By then, Lal Mia's nephew was working in the same city and he recognised his uncle's photograph in a Malaysian newspaper that had published the news of his death. The nephew and other Bangladeshis pooled the money to bring his body home.
"They sent some money for us too which I deposited with a bank for my children," relates Bedana. That was in 1992. "Over the year my husband had sent me altogether 12,000 takas (200 dollars) only," says Bedana. "The moneylender, who charged 100 takas per thousand per month as interest, was demanding to be repaid."
There was hardly any time to mourn his death. Bedana sold off what little land they had to pay off the debt. Their eldest child, a daughter, was in her early teens then. The widow soon married her off.
"I managed to put together 5,000 takas (83.4 dollars) and bought a sewing machine with that," Bedana recounts.
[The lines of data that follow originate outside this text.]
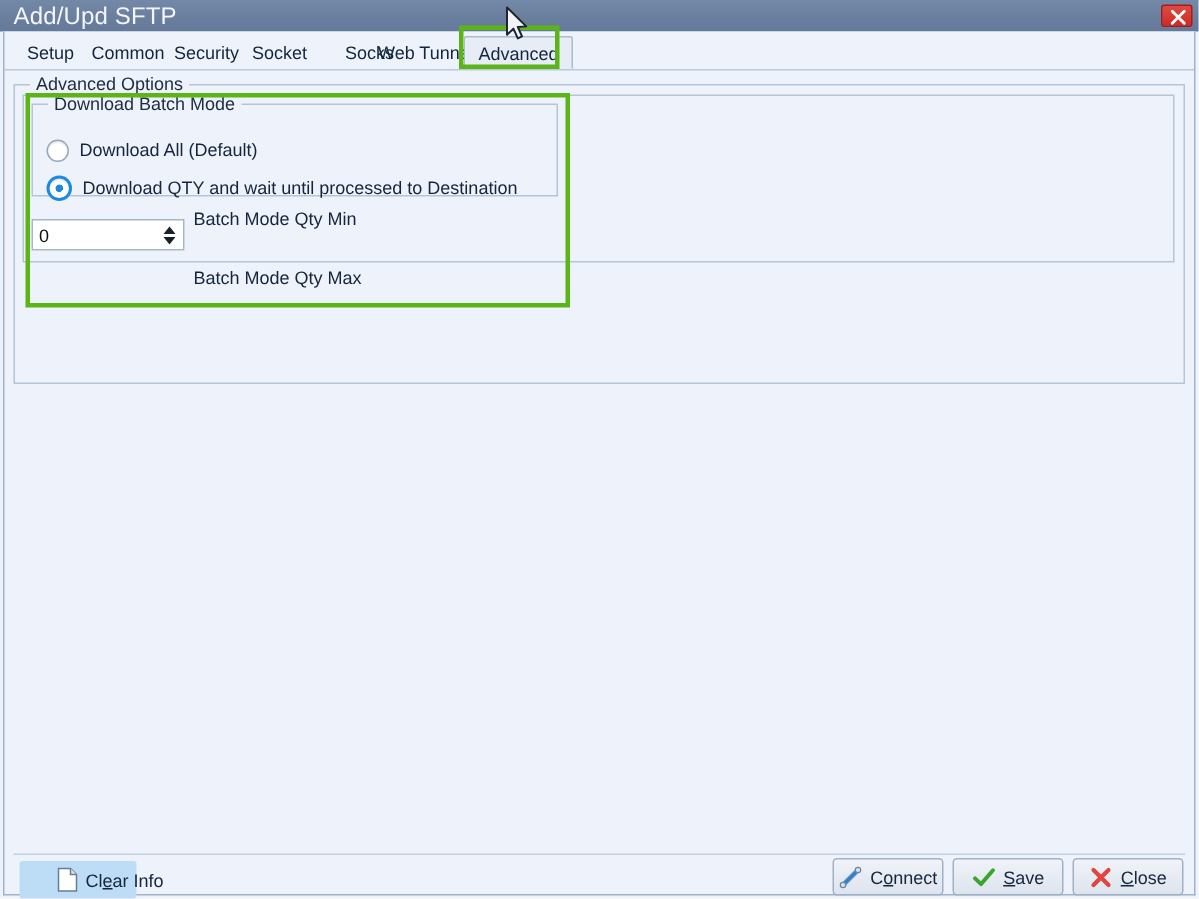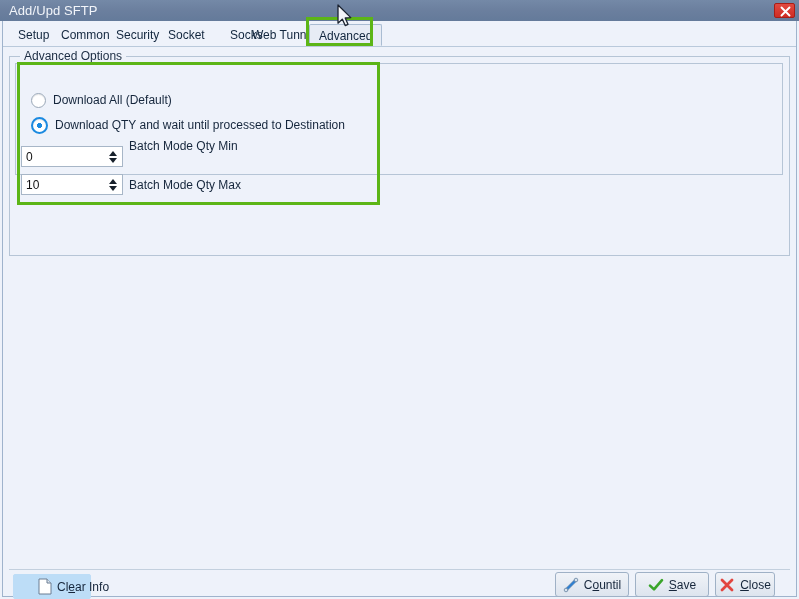--- a/index.html
+++ b/index.html
@@ -24,21 +24,21 @@
     position: absolute;
     left: 0; top: 0;
     width: 799px; height: 21px;
     background: linear-gradient(to bottom, #7489a7 0%, #6b7f9e 50%, #647a9a 100%);
     border-bottom: 1px solid #4f6party;
     box-sizing: border-box;
   }
   .titlebar-text {
     position: absolute;
     left: 9px; top: 3px;
-    font-size: 13px;
+    font-size: 16px;
     color: #f2f5fa;
     letter-spacing: 0.1px;
     white-space: nowrap;
   }
   .close-btn {
     position: absolute;
     right: 4px; top: 3px;
     width: 21px; height: 15px;
     background: linear-gradient(to bottom, #e04a42 0%, #cf2b22 100%);
     border: 1px solid #a81d16;
@@ -273,47 +273,43 @@
     </div>
 
     <div class="hl" style="left:303px; top:-4px; width:67px; height:29px;"></div>
 
     <div class="groupbox" style="left:6px; top:35px; width:781px; height:200px;">
       <div class="gb-title">Advanced Options</div>
     </div>
 
     <div class="inner-panel" style="left:12px; top:42px; width:768px; height:112px;"></div>
 
+    <div class="groupbox" style="left:18px; top:48px; width:351px; height:62px;">
+      <div class="gb-title" style="background:#eef2fa;">Download Batch Mode</div>
+    </div>
 
     <div class="radio-row" style="left:28px; top:95px;">
       <span class="radio-mark on"></span>
       <span class="radio-label">Download QTY and wait until processed to Destination</span>
     </div>
 
     <div class="radio-row" style="left:28px; top:70px;">
       <span class="radio-mark"></span>
       <span class="radio-label">Download All (Default)</span>
     </div>
 
     <div class="spin" style="left:18px; top:125px; width:102px;">
       <div class="spin-value">0</div>
       <div class="spin-btns">
         <span class="spin-arrow-up"></span>
         <span class="spin-arrow-dn"></span>
       </div>
     </div>
     <div class="field-label" style="left:126px; top:118px;">Batch Mode Qty Min</div>
 
-    <div class="spin" style="left:18px; top:153px; width:102px;">
-      <div class="spin-value">10</div>
-      <div class="spin-btns">
-        <span class="spin-arrow-up"></span>
-        <span class="spin-arrow-dn"></span>
-      </div>
-    </div>
     <div class="field-label" style="left:126px; top:157px;">Batch Mode Qty Max</div>
 
     <div class="hl" style="left:14px; top:41px; width:363px; height:143px;"></div>
 
     <div class="footer-sep"></div>
     <div class="footer">
 
       <div class="btn flat" style="left:9px; top:4px; width:78px;padding-left:24px;">
         <svg class="ico" width="14" height="17" viewBox="0 0 14 17">
           <path d="M1 1 H9 L13 5 V16 H1 Z" fill="#ffffff" stroke="#6b7c92" stroke-width="1"></path>
@@ -322,31 +318,31 @@
         <span class="lbl"><span>Cl</span><u>e</u><span>ar Info</span></span>
       </div>
 
       <div class="btn" style="left:551px; top:2px; width:74px;">
         <svg class="ico" width="16" height="16" viewBox="0 0 16 16">
           <path d="M3.2 12.8 L6.4 9.6 L9.6 6.4 L12.8 3.2" stroke="#8fa6bd" stroke-width="3.4" stroke-linecap="round" fill="none"></path>
           <path d="M4.2 11.8 L11.8 4.2" stroke="#2f7fd0" stroke-width="2.1" stroke-linecap="round" fill="none"></path>
           <circle cx="3.0" cy="13.0" r="1.8" fill="#d8e4f0" stroke="#6b86a3" stroke-width="0.8"></circle>
           <circle cx="13.0" cy="3.0" r="1.8" fill="#d8e4f0" stroke="#6b86a3" stroke-width="0.8"></circle>
         </svg>
-        <span class="lbl"><span>C</span><u>o</u><span>until</span></span>
+        <span class="lbl"><span>C</span><u>o</u><span>nnect</span></span>
       </div>
 
       <div class="btn" style="left:631px; top:2px; width:74px;">
         <svg class="ico" width="16" height="16" viewBox="0 0 16 16">
           <path d="M2 8.6 L6 12.4 L14 3.2" stroke="#3aa52a" stroke-width="2.6" stroke-linecap="round" stroke-linejoin="round" fill="none"></path>
         </svg>
         <span class="lbl"><span></span><u>S</u><span>ave</span></span>
       </div>
 
-      <div class="btn" style="left:711px; top:2px; width:60px;">
+      <div class="btn" style="left:711px; top:2px; width:74px;">
         <svg class="ico" width="16" height="16" viewBox="0 0 16 16">
           <path d="M3 3 L13 13 M13 3 L3 13" stroke="#e2453f" stroke-width="2.8" stroke-linecap="round" fill="none"></path>
         </svg>
         <span class="lbl"><span></span><u>C</u><span>lose</span></span>
       </div>
     </div>
 
   </div>
 
   <svg class="cursor" style="left:336px; top:4px;" width="18" height="26" viewBox="0 0 18 26">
For nine years. the family survived on the little she could bring from her small business.
Meanwhile, in the mid-1990s, with the help of an NGO in Dhaka, Bedana had filed a case for compensation in a Malaysian court that sought to hold the government responsible for her husband's death. She has long lost track of it.
Bedana had initially gone to Dhaka seeking help from the government's welfare fund for migrants, only to learn that the fund is not generally meant for individual assistance. But the contact with NGOs pointed to her a new course in life.
Bedana got involved with the non-government group SHISUK in 2000, when it started a multi-directional programme in Sirajganj for the overseas migrants and their families. She is now the coordinator of their programme with the female family members of migrant workers.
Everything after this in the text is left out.